While the Mass for Double Choir is the most substantial piece and the highlight of the programme, the other works are all worthy in their own right. The album is well balanced between the sacred and the secular. Following Martin’s mass are Martinu’s Four Songs of the Virgin Mary, simpler and folk-like, the first of ten collections of choral songs by the composer. The titles do not belie their contents: The Annunciation, A Dream, the rather humourous Our Lady’s Breakfast, and The Virgin Mary’s Picture. The choir master the Czech tongue, a particularly difficult language for non-native speakers, and perform these songs with excellent pronunciation and dedication. These attractive songs reminded me, both harmonically and rhythmically, of Janácek’s unaccompanied choral pieces.

The choir switch to English for their next set, Martin’s five Songs of Ariel, the composer’s only other a cappella work.
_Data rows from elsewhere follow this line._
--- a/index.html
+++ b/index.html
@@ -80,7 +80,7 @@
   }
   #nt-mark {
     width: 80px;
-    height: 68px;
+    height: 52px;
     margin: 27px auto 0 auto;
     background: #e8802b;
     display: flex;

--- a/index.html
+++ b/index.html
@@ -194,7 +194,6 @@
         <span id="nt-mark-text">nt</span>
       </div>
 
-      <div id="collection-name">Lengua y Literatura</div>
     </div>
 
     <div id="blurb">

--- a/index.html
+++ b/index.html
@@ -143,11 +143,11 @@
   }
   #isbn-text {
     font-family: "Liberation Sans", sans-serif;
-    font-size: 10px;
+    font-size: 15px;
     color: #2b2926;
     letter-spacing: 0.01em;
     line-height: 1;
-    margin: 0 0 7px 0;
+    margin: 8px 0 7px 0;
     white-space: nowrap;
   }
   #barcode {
This later composition, with the texts taken from Shakespeare’s The Tempest, resonates like the more familiar and mature Martin with his distinctive harmony which owes something to Schoenberg, but remains basically tonal. They are quite delightful and require some virtuosity and vocal power. The choir obviously relish them and perform them with superb feeling and diction. The songs are Come unto these yellow sands, Full fathom five (with a baritone solo), Before you can say “come and go,” You are three men of sin (with an alto solo), and Where the bee sucks, there suck I.
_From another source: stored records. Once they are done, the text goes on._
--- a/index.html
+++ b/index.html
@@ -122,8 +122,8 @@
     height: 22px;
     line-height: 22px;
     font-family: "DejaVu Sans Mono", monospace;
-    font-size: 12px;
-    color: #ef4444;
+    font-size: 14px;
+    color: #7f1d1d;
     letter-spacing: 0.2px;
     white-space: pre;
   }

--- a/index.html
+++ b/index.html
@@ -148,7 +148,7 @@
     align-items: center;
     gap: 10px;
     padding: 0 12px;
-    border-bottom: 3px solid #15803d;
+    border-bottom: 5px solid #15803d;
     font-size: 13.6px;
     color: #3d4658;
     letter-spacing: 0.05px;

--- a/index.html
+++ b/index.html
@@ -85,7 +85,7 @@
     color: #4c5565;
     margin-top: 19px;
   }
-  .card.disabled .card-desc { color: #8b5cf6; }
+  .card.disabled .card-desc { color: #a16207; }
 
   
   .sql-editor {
The programme concludes with one of Martinu’s last works, The Romance of the Dandelions. This cantata-like piece has a major role for the solo soprano, unlike the more minor solos in Martin’s Songs of Ariel, and tells the story of a Czech girl who waits for her soldier sweetheart to return from war. It is very moving, and the soprano soloist, Klaudia Kidon, could easily pass for a native Czech with her strong and clear high voice. The choir contributes wordless interludes and sound effects, and there is a part for “finger-drumming.” On this recording a real drum is played to imitate the military rhythms, symbolizing the young soldier. It is certainly effective, but I think the finger-drumming would have been more authentic, and not as loud as the military drum used here. The title of the piece in Czech, Romance z pampelišek, literally means “romance from the dandelions” and that’s how it is translated in the album’s booklet and sometimes elsewhere—for example, on the front of the Bärenreiter edition. However, that translation seems odd to me, so I have used the more readily understood “romance of the dandelions.”

With exemplary performances and recorded sound, this recording should be in the collection of anyone who cares about twentieth-century choral music.